Large-sized companies dominated the gains with 298,000 workers, followed by 79,000 for medium-sized firms and 52,000 for businesses with fewer than 50 workers.

Read the full story.


Convalescent Plasma Not Recommended to Treat COVID-19, Government Panel Says

There is no solid evidence for or against recommending convalescent plasma to treat patients hospitalized with COVID-19, a government panel said Tuesday. The announcement came less than 10 days after the Food and Drug Administration authorized emergency use of the treatment, NBC News reports.

The COVID-19 Treatment Guidelines Panel, part of the National Institutes of Health, said it had reviewed all of the available research on convalescent plasma, including the FDA's analysis that led to its emergency use authorization.

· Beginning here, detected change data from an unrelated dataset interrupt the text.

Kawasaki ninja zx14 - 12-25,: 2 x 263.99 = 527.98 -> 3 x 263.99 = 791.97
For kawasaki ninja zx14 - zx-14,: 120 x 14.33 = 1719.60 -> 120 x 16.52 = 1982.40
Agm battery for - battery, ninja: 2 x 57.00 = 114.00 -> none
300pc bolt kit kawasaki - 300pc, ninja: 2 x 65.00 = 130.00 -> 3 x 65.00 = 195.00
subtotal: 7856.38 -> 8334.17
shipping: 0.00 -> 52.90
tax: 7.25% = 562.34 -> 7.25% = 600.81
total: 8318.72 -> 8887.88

"There are currently no data from well-controlled, adequately powered randomized clinical trials that demonstrate the efficacy and safety of convalescent plasma for the treatment of COVID-19," the group wrote online.

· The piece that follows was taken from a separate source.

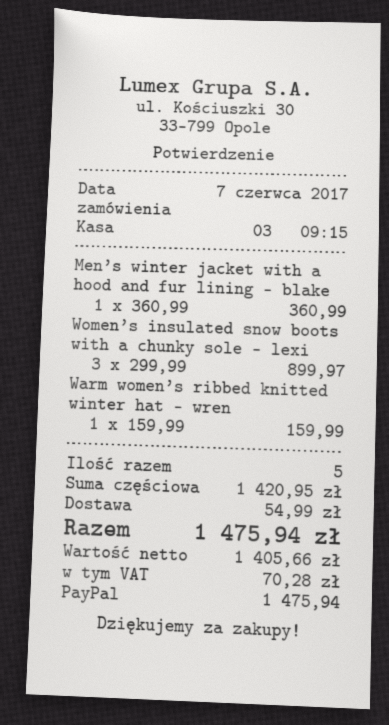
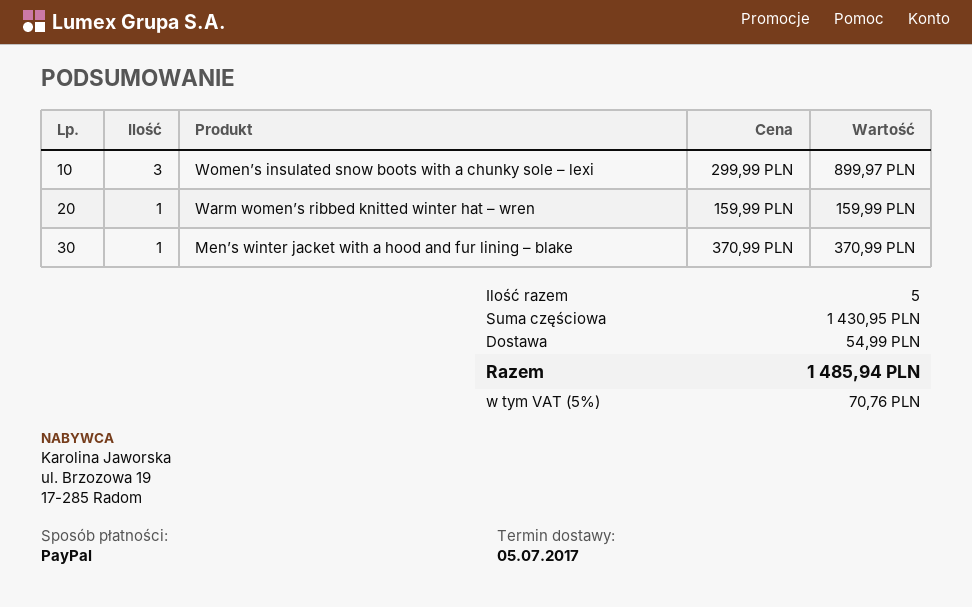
Men’s winter jacket with a hood and fur lining – blake: 1 x 360.99 = 360.99 -> 1 x 370.99 = 370.99
subtotal: 1420.95 -> 1430.95
tax: 70.28 -> 70.76
total: 1475.94 -> 1485.94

The data cited by the FDA were based on a preliminary study of convalescent plasma from the Mayo Clinic, which compared a small subset of patients who received either a high or a low concentration of COVID-19 antibodies in the plasma. The study suggested some benefit for patients who were sick enough to be in the hospital but had not been placed on ventilators. However, there was no significant difference in death rates.

Read the full story here.


COVID-19 Antibodies May Last for at Least 4 Months, Study Suggests

People may have antibodies for at least four months after they get COVID-19, a study published Tuesday in the New England Journal of Medicine suggests.

The study pulled from a massive dataset from Iceland, looking for the presence of antibodies in more than 30,000 blood samples, NBC News reports. The samples came from three groups of people: those with confirmed COVID-19 cases, those who had been exposed to the virus but weren't necessarily infected, and those who had no known exposure.

The researchers focused on a small subset of 487 people who had had more than one antibody test, which allowed researchers to see whether antibody levels remained stable or faded over time. In this group, the researchers found, antibody levels increased in the first two months after diagnosis and remained stable for the next two months.

"There is no evidence of any slight decrease," said a co-author of the study, Dr. Kári Stefánsson, founder of the Icelandic biotech company deCODE genetics.